Rob Kinnon
Rob Kinnon - Bric International - www.BuyPlaya.com
Bric International - Serving Playa del Carmen and The Riviera Maya
Rob Kinnon

Is Fractional Ownership for You?


Fractional ownership is rapidly growing as an alternative to full ownership
of vacation homes. Fractional or co-ownership homes are not a new concept.
Vacation homebuyers have, for decades, split ownership and use of second
homes to defray costs for vacation properties that are often used
infrequently. Historically, the one-quarter fractional has been the time
tested resort product and has sold successfully for many years to unrelated
parties. In these developments, however, services, project amenities, and
management are often minimal, particularly at the lower and mid-range market.

Within the last few years, a new and refined variation of the fractional
vacation home has emerged.

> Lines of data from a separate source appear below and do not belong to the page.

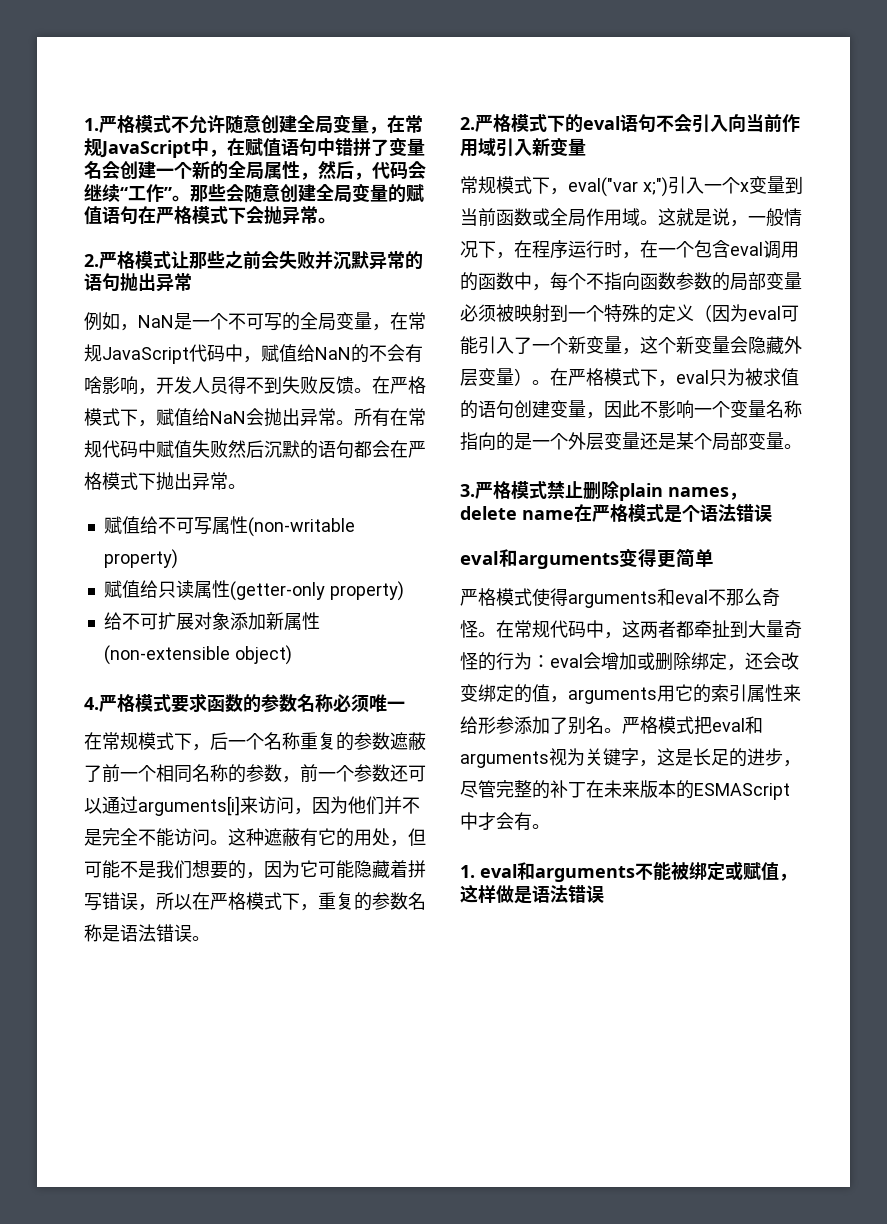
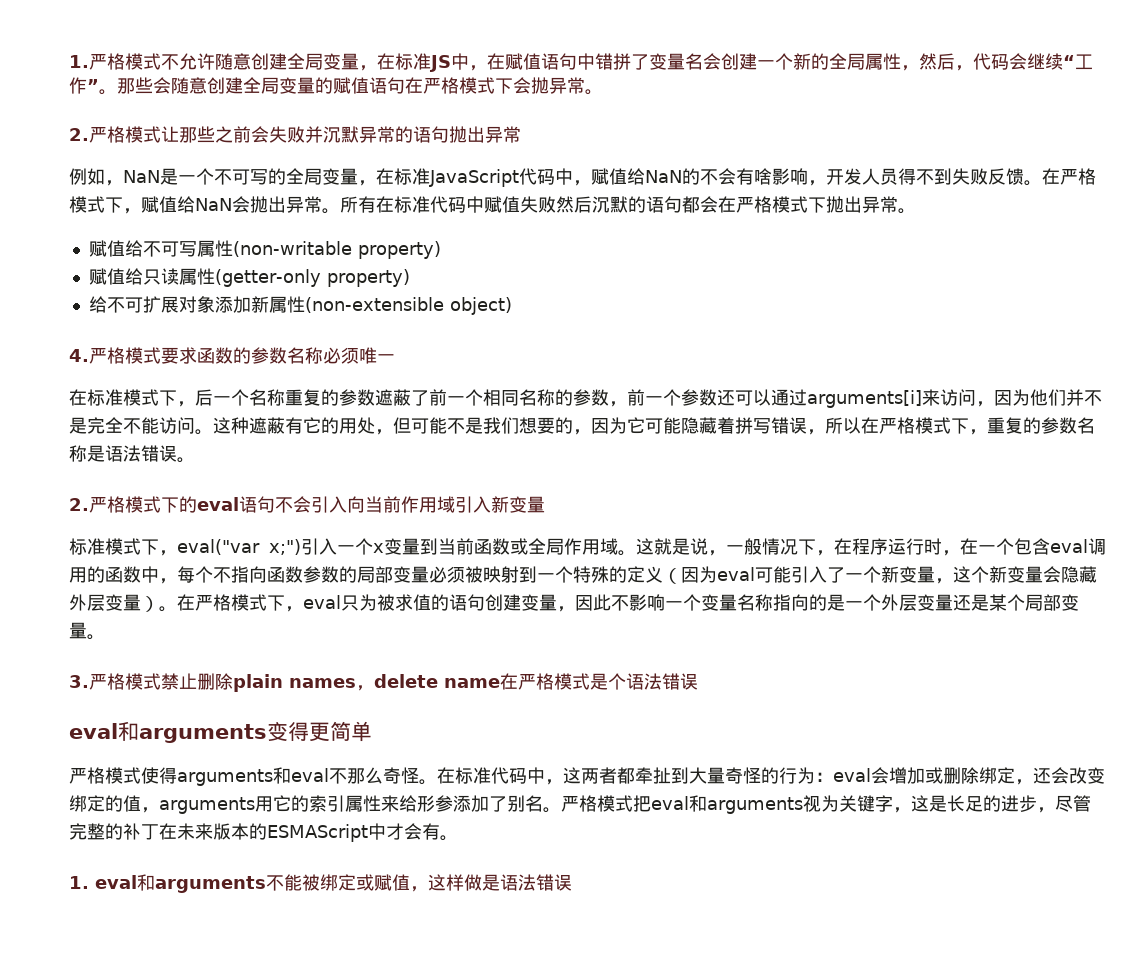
- 1.严格模式不允许随意创建全局变量，在常规JavaScript中，在赋值语句中错拼了变量名会创建一个新的全局属性，然后，代码会继续“工作”。
+ 1.严格模式不允许随意创建全局变量，在标准JS中，在赋值语句中错拼了变量名会创建一个新的全局属性，然后，代码会继续“工作”。
- 例如，NaN是一个不可写的全局变量，在常规JavaScript代码中，赋值给NaN的不会有啥影响，开发人员得不到失败反馈。
+ 例如，NaN是一个不可写的全局变量，在标准JavaScript代码中，赋值给NaN的不会有啥影响，开发人员得不到失败反馈。
- 所有在常规代码中赋值失败然后沉默的语句都会在严格模式下抛出异常。
+ 所有在标准代码中赋值失败然后沉默的语句都会在严格模式下抛出异常。
- 在常规模式下，后一个名称重复的参数遮蔽了前一个相同名称的参数，前一个参数还可以通过arguments[i]来访问，因为他们并不是完全不能访问。
+ 在标准模式下，后一个名称重复的参数遮蔽了前一个相同名称的参数，前一个参数还可以通过arguments[i]来访问，因为他们并不是完全不能访问。
- 常规模式下，eval("var x;")引入一个x变量到当前函数或全局作用域。
+ 标准模式下，eval("var x;")引入一个x变量到当前函数或全局作用域。
- 在常规代码中，这两者都牵扯到大量奇怪的行为：eval会增加或删除绑定，还会改变绑定的值，arguments用它的索引属性来给形参添加了别名。
+ 在标准代码中，这两者都牵扯到大量奇怪的行为：eval会增加或删除绑定，还会改变绑定的值，arguments用它的索引属性来给形参添加了别名。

It is rapidly evolving with accelerated interest
from the market. The new fractional product is an upscale luxury home that
incorporates amenities which appeal to the affluent buyer at the highest end
of the household income scale. There are also new mid-priced fractional
products being developed that are designed and priced to appeal to upper-
income households.

High disposable income is associated with more leisure time and a preference
for luxurious surroundings. In response to a desire for more use of an
upscale vacation property than is offered by a timeshare, but without the
cost and responsibilities of a wholly-owned second home, fractional interest
in luxury condominiums are experiencing strong untapped demand.

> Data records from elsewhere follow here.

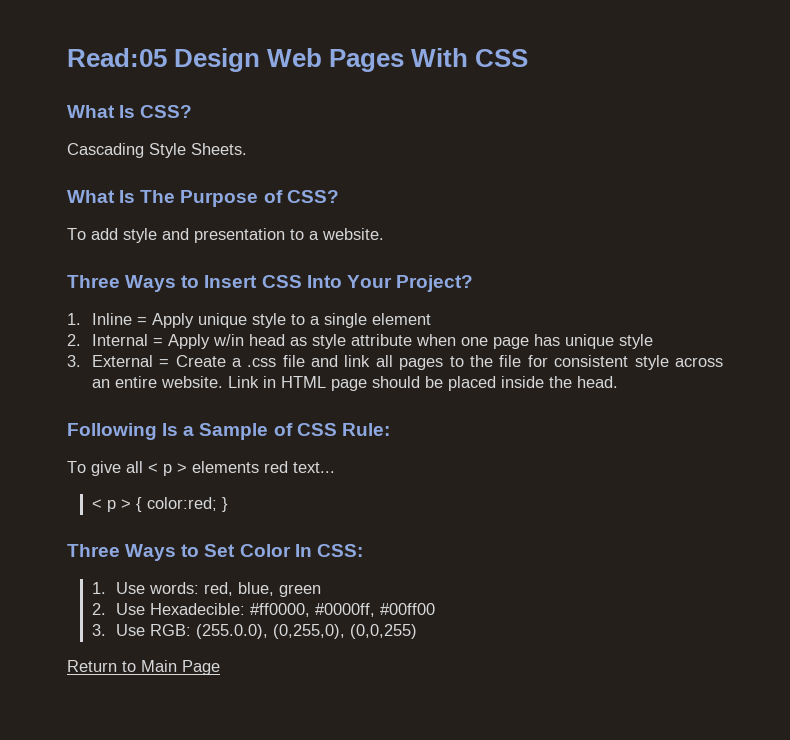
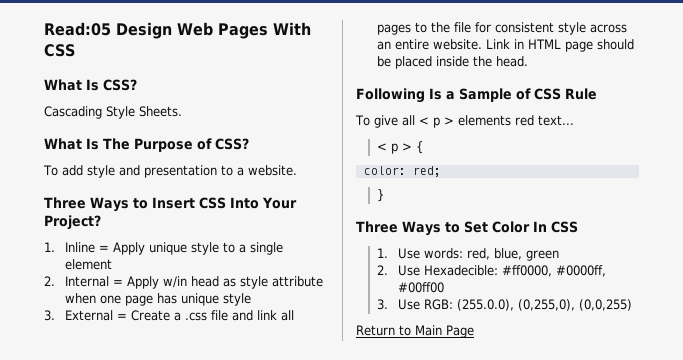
- Following Is a Sample of CSS Rule:
+ Following Is a Sample of CSS Rule
- < p > { color:red; }
+ < p > {
+ color: red;
+ }
- Three Ways to Set Color In CSS:
+ Three Ways to Set Color In CSS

Unlike a timeshare, which is basically a long term lease that decreases in
value each year, fractional co-ownership provides the investor with a form
of title to the property. The fractional investment may be held, passed on
to family members, or sold. As with any piece of real estate, the investor
has the opportunity for equity appreciation if the value of the property
rises, as has been the case in the Mayan Riviera the last few years (30%+
annually)

The vast majority of recently completed fractional projects are located in
the Rocky Mountain ski areas, resort destinations in the USA, the Caribbean,
and Mexico. In addition to ski resorts, these destinations include golf and
beach resorts. Fractional co-ownership works best where the real estate
prices are very high.

The luxury fractional buyer can afford a wholly owned vacation home, but may
have difficulty justifying the investment due to infrequent use, The
fractional buyer wants extensive amenities (beach club, golf, barbeque area
with roof top ocean view terraces, luxury pool, Jacuzzi, laundry, parking,
and storage lockers) and hotel services (maid service, concierge, on site
management and maintenance, security) that are usually not available with
wholly owned homes or condos(Royal Oasis being the exception).
The fractional buyer is a repeat visitor to the resort area in which the
property is located, often visiting more than once a year.


It is essential that the investor understands that they are investing
in real estate, not vacation time like a time share, and receive all the
benefits of real estate ownership including rental income when they are not
enjoying any part of their fraction.